(Before-and-after change records)

##############################

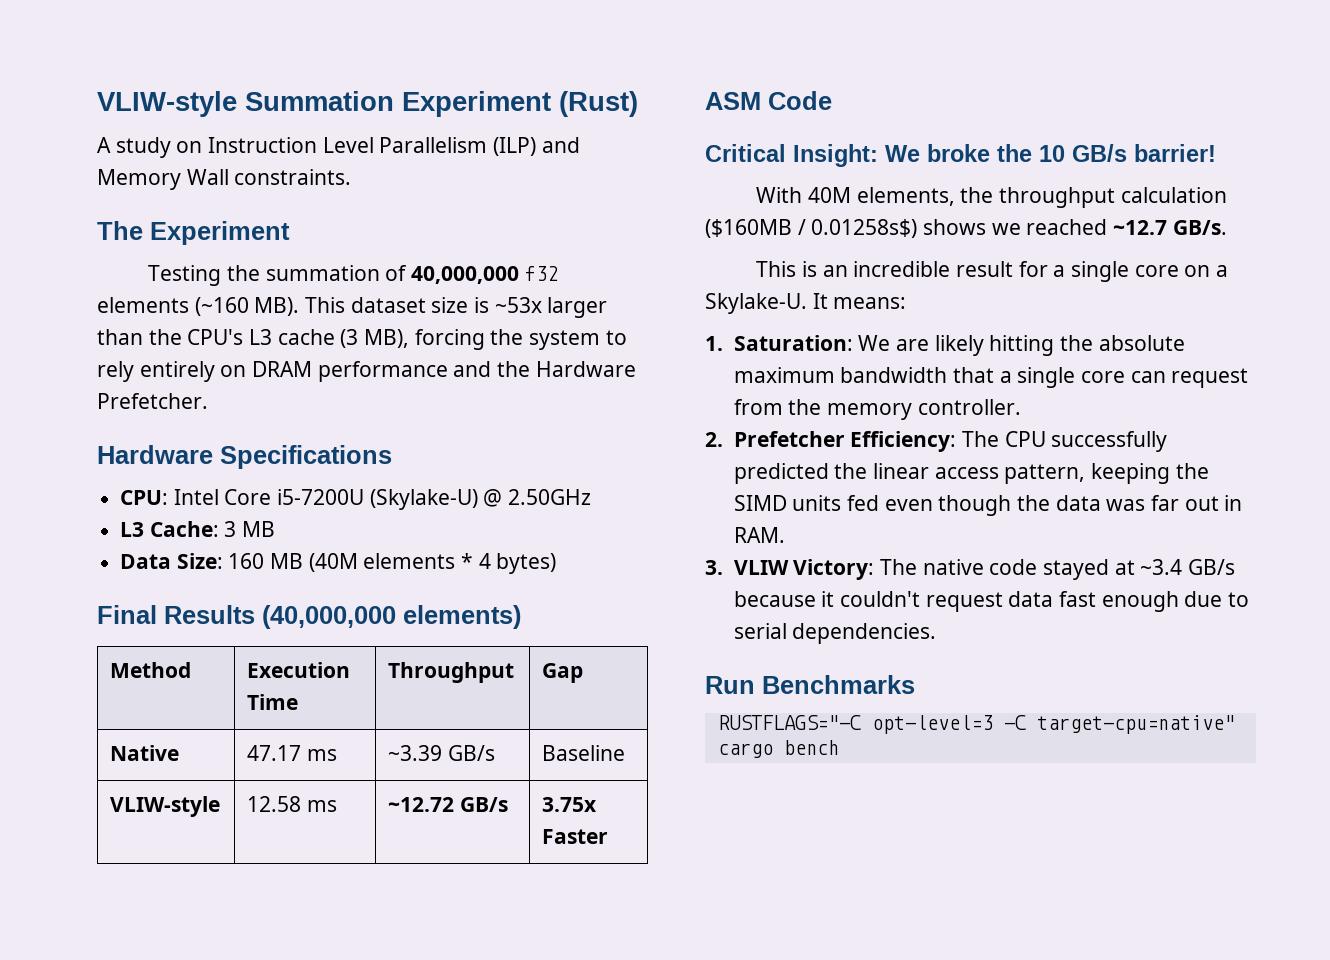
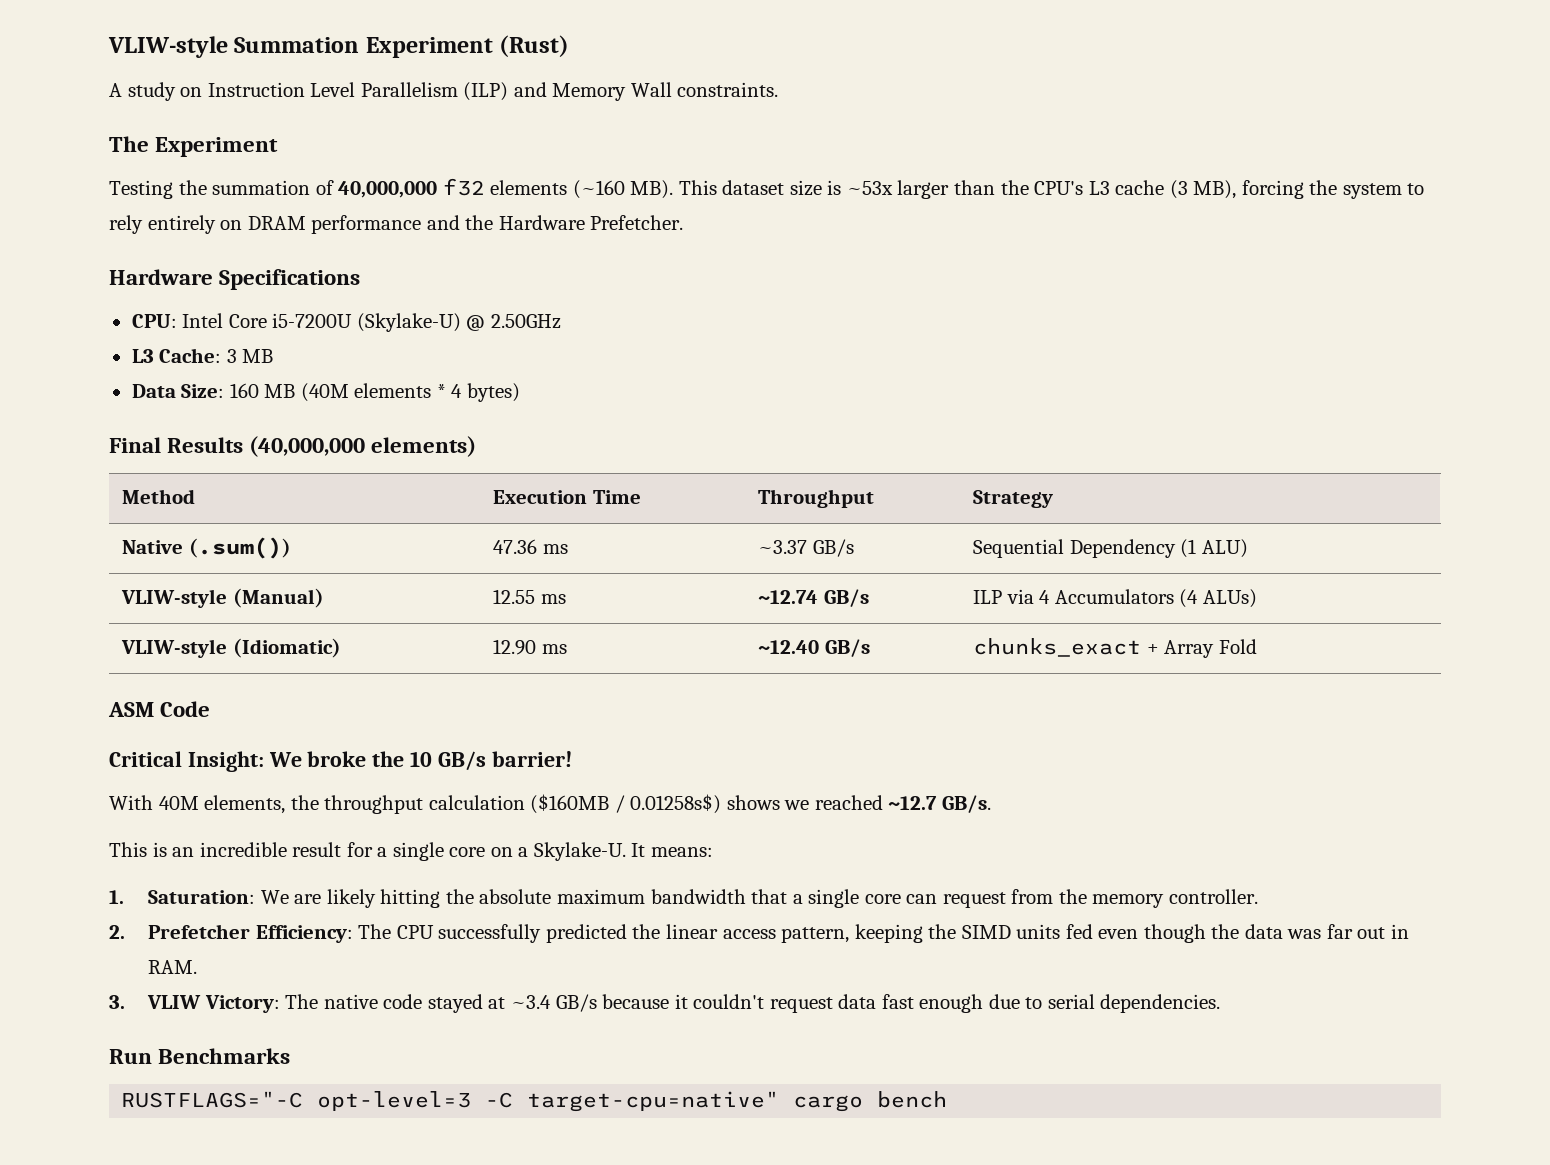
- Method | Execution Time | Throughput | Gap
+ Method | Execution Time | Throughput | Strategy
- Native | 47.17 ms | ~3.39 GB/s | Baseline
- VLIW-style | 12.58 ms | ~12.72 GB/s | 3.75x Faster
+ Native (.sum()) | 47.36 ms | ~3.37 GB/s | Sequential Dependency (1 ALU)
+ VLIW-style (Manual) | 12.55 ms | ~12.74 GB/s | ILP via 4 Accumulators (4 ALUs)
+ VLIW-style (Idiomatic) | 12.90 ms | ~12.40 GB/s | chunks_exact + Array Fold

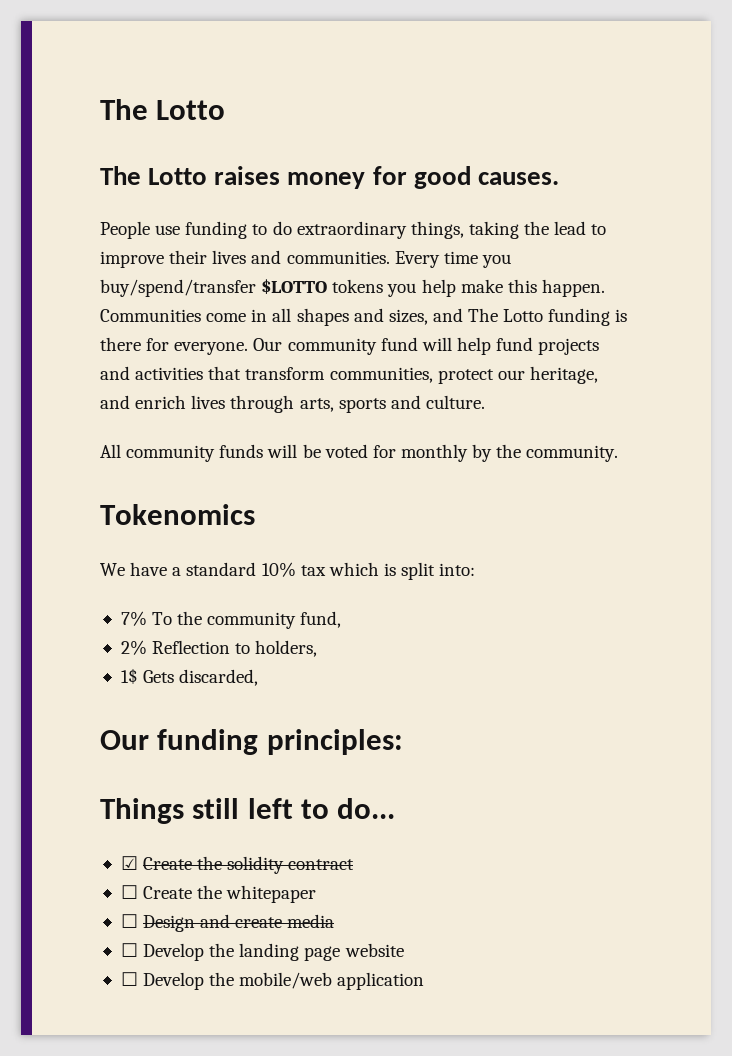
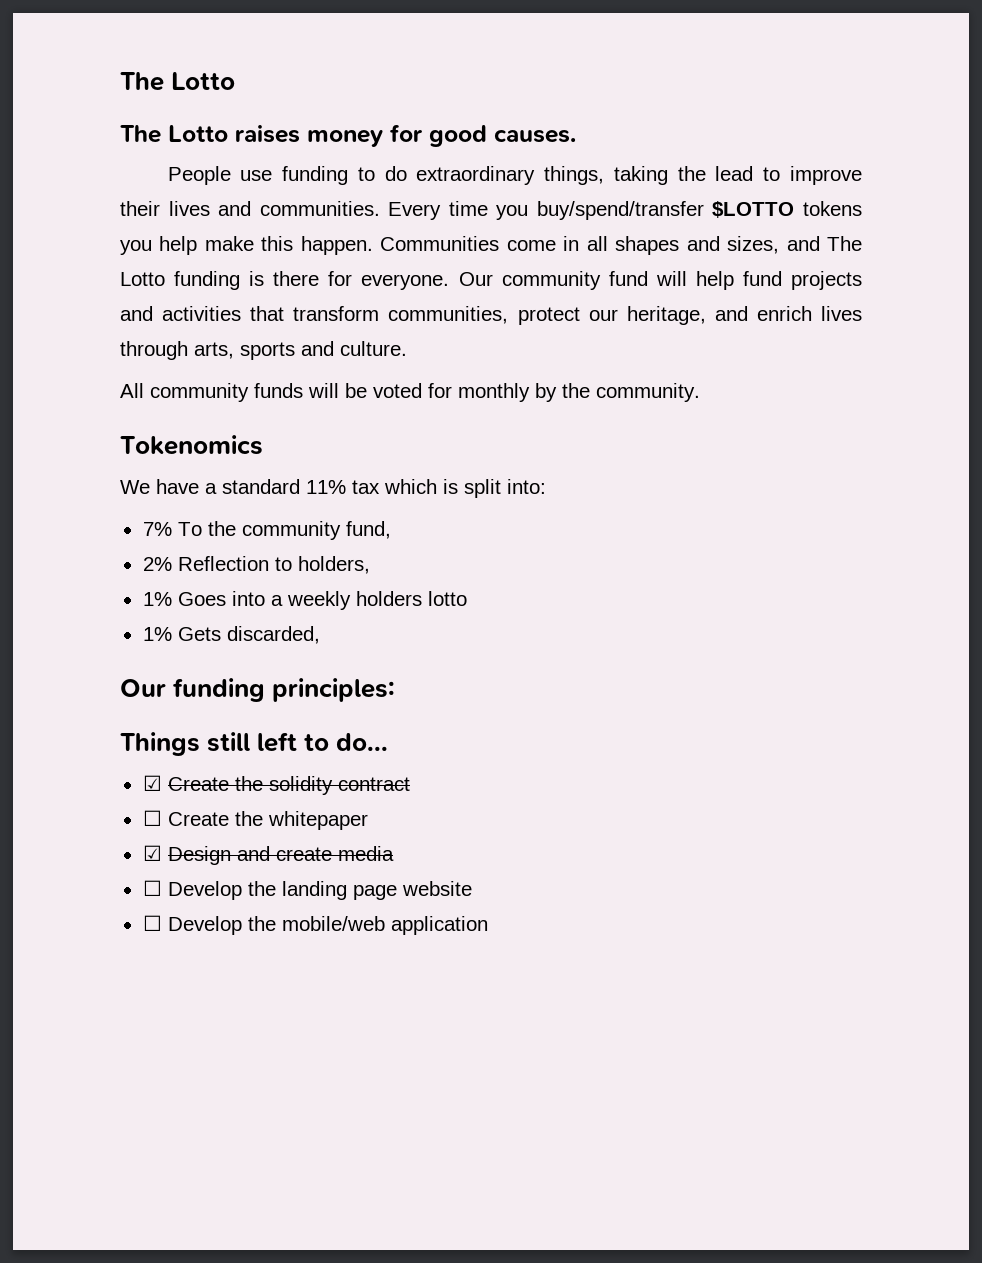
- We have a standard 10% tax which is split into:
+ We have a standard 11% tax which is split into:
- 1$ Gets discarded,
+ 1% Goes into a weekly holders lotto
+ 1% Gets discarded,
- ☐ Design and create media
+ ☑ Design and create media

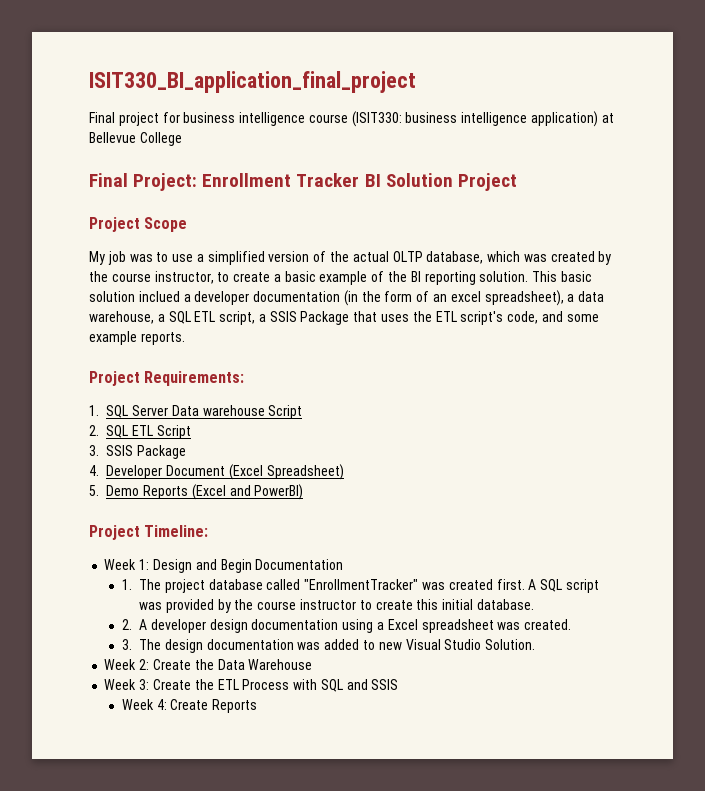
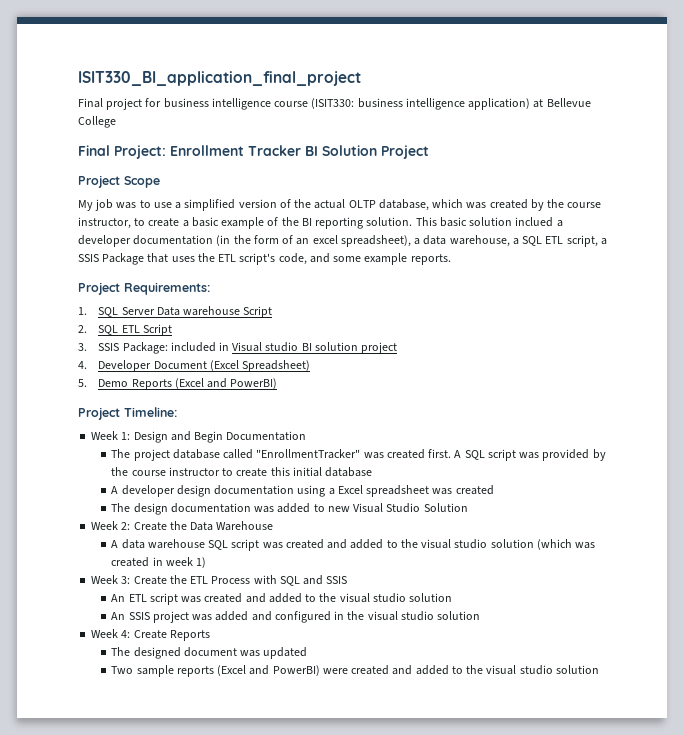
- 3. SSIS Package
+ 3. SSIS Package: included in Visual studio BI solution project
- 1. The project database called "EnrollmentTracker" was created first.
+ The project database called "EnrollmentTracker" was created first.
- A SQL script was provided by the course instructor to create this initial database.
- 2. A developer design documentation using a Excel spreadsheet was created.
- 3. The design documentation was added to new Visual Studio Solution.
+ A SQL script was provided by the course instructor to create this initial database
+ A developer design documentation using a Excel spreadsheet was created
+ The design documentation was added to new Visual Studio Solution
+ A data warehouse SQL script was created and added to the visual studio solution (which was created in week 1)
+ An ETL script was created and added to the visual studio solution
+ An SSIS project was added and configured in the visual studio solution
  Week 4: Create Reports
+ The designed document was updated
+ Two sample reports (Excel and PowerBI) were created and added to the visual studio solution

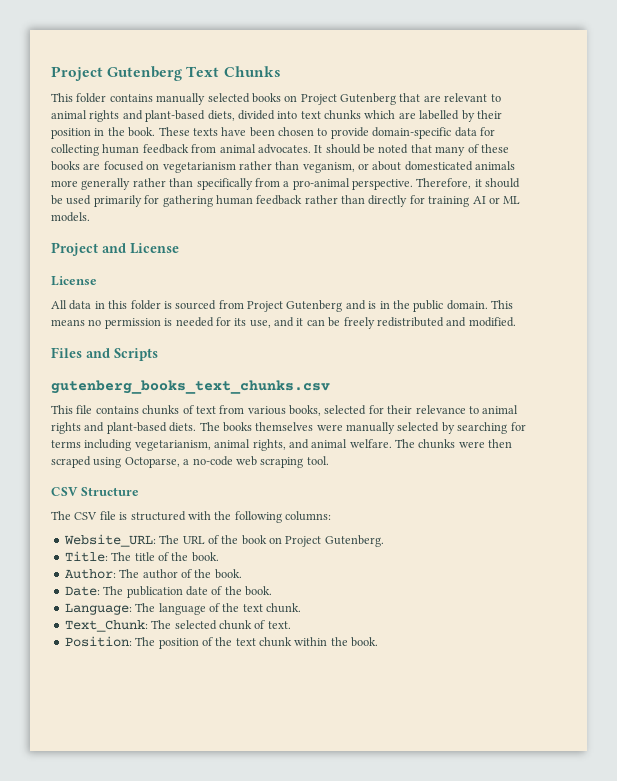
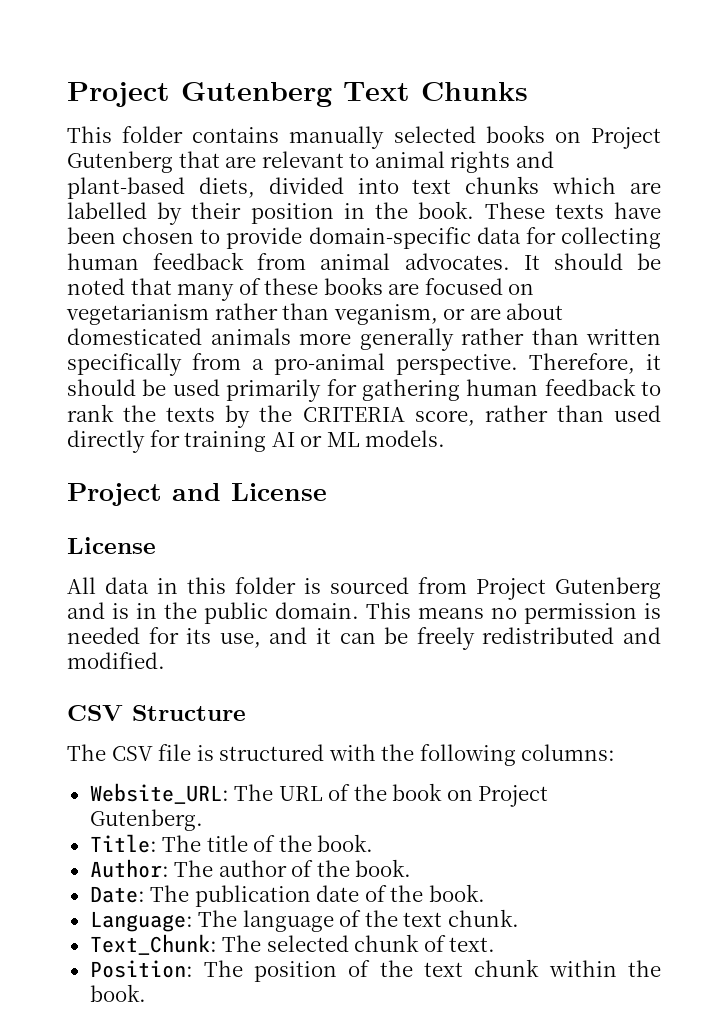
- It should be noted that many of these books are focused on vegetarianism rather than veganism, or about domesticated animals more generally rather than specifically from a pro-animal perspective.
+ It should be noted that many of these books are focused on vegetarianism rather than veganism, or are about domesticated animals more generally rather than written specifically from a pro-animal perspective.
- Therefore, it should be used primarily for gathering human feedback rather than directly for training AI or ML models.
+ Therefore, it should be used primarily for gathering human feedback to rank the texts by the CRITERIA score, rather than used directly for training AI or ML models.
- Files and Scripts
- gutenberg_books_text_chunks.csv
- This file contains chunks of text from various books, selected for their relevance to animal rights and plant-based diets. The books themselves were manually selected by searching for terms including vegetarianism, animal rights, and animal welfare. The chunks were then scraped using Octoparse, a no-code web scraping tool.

##############################

▶ Try it: Go down the entries above from the line containing "- ☐ Design and create media" to the line containing "- A SQL script" and write out each line exactly, leaving pictures out.

▶ Expected answer:
- ☐ Design and create media
+ ☑ Design and create media

- 3. SSIS Package
+ 3. SSIS Package: included in Visual studio BI solution project
- 1. The project database called "EnrollmentTracker" was created first.
+ The project database called "EnrollmentTracker" was created first.
- A SQL script was provided by the course instructor to create this initial database.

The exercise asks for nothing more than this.